**Exercise description:**
Set down a word-for-word copy of the data below, limited to the lines from the first through the line with "To run them".

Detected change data
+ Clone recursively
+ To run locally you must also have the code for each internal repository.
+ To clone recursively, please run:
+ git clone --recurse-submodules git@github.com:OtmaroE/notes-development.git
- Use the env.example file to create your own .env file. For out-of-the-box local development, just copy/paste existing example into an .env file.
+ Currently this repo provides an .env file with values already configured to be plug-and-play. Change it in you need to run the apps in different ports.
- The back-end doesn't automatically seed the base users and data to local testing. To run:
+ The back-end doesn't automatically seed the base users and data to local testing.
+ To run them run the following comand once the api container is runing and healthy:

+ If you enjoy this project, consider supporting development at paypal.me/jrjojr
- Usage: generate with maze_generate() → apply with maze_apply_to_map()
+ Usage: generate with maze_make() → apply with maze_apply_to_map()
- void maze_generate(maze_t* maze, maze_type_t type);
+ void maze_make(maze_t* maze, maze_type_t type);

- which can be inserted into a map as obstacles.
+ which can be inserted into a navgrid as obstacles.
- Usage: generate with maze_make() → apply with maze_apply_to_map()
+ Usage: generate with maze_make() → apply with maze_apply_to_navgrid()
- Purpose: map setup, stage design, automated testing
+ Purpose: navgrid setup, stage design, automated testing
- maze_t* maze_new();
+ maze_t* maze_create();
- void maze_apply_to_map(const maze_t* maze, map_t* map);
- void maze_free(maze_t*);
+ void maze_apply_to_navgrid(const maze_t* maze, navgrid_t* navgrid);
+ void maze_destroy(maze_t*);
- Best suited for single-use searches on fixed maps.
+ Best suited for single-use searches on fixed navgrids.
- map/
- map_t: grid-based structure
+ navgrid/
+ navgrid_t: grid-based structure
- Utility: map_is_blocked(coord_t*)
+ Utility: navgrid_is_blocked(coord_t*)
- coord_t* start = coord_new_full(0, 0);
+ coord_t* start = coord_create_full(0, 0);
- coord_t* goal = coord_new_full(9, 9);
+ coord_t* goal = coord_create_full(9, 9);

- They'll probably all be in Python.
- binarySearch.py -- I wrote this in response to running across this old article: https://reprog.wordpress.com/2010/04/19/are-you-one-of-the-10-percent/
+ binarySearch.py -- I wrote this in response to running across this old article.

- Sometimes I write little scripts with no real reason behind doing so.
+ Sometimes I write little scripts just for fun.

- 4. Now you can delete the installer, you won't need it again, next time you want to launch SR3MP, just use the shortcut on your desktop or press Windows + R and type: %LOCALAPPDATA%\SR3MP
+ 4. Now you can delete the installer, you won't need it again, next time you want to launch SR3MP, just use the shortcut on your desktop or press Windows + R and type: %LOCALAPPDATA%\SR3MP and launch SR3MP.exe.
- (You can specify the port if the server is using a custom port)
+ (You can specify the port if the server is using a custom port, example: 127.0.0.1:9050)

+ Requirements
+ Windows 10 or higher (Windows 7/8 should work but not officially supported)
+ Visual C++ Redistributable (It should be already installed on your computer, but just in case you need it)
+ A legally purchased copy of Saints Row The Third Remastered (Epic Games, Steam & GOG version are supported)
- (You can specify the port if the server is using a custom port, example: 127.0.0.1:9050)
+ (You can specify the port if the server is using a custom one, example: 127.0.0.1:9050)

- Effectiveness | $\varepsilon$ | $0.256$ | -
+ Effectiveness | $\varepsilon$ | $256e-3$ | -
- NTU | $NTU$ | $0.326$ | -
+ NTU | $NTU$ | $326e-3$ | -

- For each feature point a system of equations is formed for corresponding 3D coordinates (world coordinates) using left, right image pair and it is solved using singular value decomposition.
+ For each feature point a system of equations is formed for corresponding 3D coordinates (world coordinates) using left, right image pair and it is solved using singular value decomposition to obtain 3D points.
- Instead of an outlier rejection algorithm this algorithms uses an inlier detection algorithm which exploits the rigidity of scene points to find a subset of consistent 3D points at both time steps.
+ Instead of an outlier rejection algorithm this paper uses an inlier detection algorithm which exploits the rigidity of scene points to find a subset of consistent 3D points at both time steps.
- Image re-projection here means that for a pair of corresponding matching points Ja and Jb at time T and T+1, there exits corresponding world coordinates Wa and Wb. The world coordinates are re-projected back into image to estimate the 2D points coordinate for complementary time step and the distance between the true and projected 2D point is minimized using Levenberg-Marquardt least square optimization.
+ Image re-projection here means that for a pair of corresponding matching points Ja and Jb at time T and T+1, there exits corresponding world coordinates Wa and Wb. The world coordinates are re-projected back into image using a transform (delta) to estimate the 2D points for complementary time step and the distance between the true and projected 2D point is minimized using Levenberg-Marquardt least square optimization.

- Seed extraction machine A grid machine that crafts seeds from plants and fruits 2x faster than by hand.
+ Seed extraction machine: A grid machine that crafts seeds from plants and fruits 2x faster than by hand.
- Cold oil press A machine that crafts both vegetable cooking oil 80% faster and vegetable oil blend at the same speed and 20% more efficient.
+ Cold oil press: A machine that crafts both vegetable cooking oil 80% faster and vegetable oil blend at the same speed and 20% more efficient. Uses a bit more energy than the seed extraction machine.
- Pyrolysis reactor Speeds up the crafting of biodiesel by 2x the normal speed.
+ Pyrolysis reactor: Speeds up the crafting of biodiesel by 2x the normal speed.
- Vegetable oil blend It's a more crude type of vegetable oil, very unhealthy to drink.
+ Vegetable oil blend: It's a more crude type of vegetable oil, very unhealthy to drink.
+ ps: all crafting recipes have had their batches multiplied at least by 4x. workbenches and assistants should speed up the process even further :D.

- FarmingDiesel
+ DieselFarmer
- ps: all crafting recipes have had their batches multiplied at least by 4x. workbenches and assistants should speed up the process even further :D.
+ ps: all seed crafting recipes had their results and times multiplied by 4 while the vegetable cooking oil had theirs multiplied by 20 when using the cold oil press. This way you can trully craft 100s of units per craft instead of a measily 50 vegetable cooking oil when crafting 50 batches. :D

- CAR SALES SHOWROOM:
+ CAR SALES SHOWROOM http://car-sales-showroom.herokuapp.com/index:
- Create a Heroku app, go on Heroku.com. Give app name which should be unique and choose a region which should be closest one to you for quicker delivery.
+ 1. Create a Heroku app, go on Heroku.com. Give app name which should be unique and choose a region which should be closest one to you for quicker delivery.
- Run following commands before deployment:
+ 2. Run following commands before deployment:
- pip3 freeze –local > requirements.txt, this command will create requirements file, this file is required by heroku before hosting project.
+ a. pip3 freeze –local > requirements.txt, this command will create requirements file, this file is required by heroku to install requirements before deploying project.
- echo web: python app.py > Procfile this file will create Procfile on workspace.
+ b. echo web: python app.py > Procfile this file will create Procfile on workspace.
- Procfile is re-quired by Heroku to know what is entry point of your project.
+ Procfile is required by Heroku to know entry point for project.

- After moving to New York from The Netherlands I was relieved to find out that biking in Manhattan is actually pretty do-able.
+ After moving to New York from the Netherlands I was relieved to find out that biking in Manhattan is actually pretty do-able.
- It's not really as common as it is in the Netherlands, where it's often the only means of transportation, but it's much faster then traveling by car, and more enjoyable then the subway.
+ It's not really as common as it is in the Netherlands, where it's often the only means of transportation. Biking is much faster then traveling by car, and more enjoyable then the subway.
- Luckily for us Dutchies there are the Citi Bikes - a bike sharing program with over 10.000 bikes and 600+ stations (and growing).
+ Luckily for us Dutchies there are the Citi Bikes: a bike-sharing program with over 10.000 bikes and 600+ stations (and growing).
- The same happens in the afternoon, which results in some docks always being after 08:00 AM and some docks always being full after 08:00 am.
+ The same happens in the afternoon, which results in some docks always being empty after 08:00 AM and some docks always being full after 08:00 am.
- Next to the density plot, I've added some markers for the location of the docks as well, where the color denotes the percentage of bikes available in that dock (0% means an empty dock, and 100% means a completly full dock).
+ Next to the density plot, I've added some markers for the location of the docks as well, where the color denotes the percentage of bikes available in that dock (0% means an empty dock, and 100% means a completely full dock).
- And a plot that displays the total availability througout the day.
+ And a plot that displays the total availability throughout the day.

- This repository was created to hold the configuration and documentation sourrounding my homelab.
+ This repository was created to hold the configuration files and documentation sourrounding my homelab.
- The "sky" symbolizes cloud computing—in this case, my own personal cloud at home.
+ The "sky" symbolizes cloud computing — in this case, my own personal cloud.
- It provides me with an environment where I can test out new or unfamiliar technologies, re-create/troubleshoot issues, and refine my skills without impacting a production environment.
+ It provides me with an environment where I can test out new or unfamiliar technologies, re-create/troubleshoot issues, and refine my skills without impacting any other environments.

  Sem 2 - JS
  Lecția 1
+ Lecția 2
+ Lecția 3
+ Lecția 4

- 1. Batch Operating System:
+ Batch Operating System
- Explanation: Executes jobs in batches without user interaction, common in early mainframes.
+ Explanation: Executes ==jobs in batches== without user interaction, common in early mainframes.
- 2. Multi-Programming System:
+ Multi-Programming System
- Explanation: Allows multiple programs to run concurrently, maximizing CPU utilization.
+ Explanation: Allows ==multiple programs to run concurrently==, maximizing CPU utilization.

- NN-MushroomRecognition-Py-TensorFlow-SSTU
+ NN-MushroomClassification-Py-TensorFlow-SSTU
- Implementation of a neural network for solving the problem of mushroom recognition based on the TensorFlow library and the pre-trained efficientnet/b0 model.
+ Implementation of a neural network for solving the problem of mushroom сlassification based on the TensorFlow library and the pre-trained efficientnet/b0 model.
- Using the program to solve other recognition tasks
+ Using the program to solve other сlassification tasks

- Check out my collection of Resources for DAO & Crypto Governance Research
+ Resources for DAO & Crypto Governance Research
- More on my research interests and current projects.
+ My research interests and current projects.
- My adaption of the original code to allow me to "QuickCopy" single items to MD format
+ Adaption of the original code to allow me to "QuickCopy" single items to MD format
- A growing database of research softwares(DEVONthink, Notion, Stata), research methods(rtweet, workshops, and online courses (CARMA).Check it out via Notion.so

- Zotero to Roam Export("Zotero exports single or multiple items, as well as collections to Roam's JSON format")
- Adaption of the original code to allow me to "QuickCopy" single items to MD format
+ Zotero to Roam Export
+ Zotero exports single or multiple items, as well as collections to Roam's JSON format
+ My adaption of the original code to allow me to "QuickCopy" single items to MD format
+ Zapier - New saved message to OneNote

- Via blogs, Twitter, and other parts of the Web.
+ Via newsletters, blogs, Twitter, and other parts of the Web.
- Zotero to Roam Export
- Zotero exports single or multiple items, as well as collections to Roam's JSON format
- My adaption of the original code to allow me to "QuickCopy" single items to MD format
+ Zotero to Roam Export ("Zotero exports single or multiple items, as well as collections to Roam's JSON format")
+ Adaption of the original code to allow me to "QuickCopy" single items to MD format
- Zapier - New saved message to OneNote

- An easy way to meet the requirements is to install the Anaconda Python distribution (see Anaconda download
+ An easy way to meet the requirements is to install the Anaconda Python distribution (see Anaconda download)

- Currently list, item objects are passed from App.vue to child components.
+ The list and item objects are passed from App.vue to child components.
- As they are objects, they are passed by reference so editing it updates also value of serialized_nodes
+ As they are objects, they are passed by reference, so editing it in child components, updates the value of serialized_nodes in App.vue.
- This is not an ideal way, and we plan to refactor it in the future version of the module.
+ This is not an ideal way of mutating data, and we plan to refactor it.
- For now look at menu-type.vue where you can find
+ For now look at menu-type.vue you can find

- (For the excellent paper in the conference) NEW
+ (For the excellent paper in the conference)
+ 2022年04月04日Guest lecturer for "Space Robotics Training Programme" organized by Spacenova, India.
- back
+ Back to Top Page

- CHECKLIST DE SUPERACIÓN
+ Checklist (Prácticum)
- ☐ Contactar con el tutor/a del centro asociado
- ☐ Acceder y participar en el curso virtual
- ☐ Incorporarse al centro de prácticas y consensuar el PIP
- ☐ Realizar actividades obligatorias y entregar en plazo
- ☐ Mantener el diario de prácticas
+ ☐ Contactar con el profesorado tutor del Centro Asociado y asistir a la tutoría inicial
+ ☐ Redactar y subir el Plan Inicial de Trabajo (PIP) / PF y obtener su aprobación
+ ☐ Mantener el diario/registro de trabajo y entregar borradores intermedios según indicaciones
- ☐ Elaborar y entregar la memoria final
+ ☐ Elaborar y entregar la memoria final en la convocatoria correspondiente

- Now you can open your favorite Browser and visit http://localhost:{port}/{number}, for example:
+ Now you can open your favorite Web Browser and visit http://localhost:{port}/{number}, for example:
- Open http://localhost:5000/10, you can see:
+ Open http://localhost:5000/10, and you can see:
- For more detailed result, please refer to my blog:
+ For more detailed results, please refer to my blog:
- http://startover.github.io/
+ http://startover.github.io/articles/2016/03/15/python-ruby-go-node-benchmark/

**Written solution:**
+ Clone recursively
+ To run locally you must also have the code for each internal repository.
+ To clone recursively, please run:
+ git clone --recurse-submodules git@github.com:OtmaroE/notes-development.git
- Use the env.example file to create your own .env file. For out-of-the-box local development, just copy/paste existing example into an .env file.
+ Currently this repo provides an .env file with values already configured to be plug-and-play. Change it in you need to run the apps in different ports.
- The back-end doesn't automatically seed the base users and data to local testing. To run:
+ The back-end doesn't automatically seed the base users and data to local testing.
+ To run them run the following comand once the api container is runing and healthy:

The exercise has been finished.